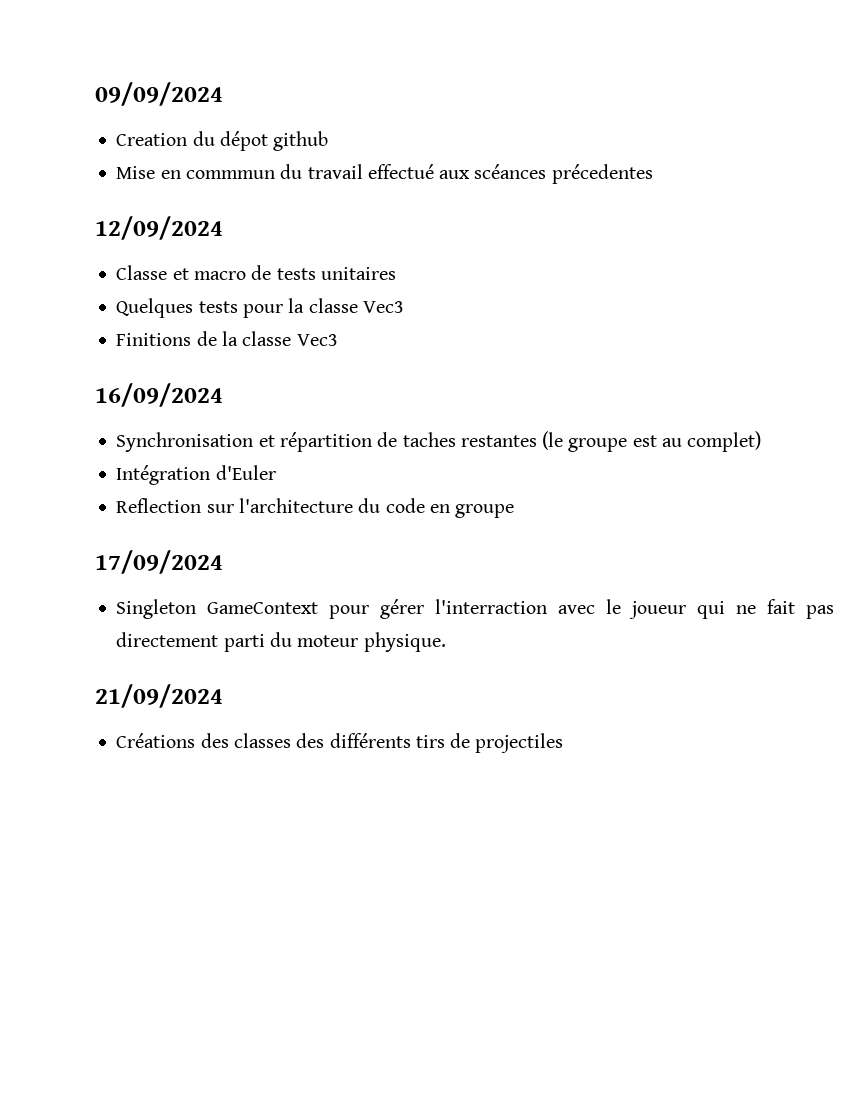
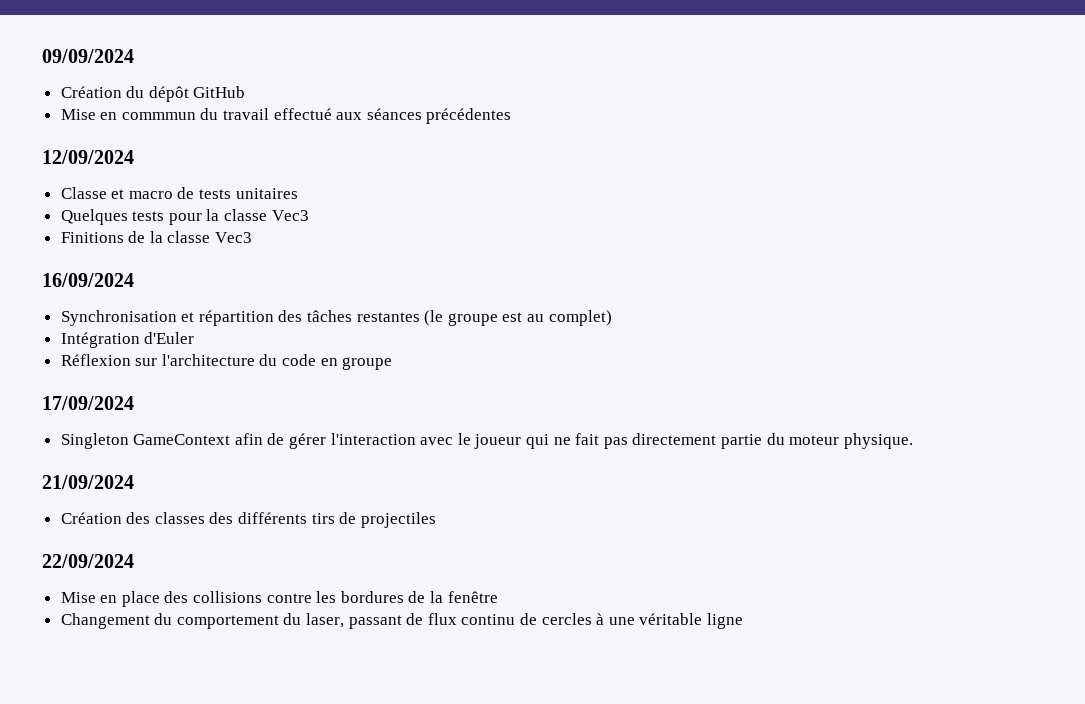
- Creation du dépot github
+ Création du dépôt GitHub
- Mise en commmun du travail effectué aux scéances précedentes
+ Mise en commmun du travail effectué aux séances précédentes
- Synchronisation et répartition de taches restantes (le groupe est au complet)
+ Synchronisation et répartition des tâches restantes (le groupe est au complet)
- Reflection sur l'architecture du code en groupe
+ Réflexion sur l'architecture du code en groupe
- Singleton GameContext pour gérer l'interraction avec le joueur qui ne fait pas directement parti du moteur physique.
+ Singleton GameContext afin de gérer l'interaction avec le joueur qui ne fait pas directement partie du moteur physique.
- Créations des classes des différents tirs de projectiles
+ Création des classes des différents tirs de projectiles
+ 22/09/2024
+ Mise en place des collisions contre les bordures de la fenêtre
+ Changement du comportement du laser, passant de flux continu de cercles à une véritable ligne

How to complete this task —
Repeat every line of the data above exactly, but drop the pictures.

Response below —
- Creation du dépot github
+ Création du dépôt GitHub
- Mise en commmun du travail effectué aux scéances précedentes
+ Mise en commmun du travail effectué aux séances précédentes
- Synchronisation et répartition de taches restantes (le groupe est au complet)
+ Synchronisation et répartition des tâches restantes (le groupe est au complet)
- Reflection sur l'architecture du code en groupe
+ Réflexion sur l'architecture du code en groupe
- Singleton GameContext pour gérer l'interraction avec le joueur qui ne fait pas directement parti du moteur physique.
+ Singleton GameContext afin de gérer l'interaction avec le joueur qui ne fait pas directement partie du moteur physique.
- Créations des classes des différents tirs de projectiles
+ Création des classes des différents tirs de projectiles
+ 22/09/2024
+ Mise en place des collisions contre les bordures de la fenêtre
+ Changement du comportement du laser, passant de flux continu de cercles à une véritable ligne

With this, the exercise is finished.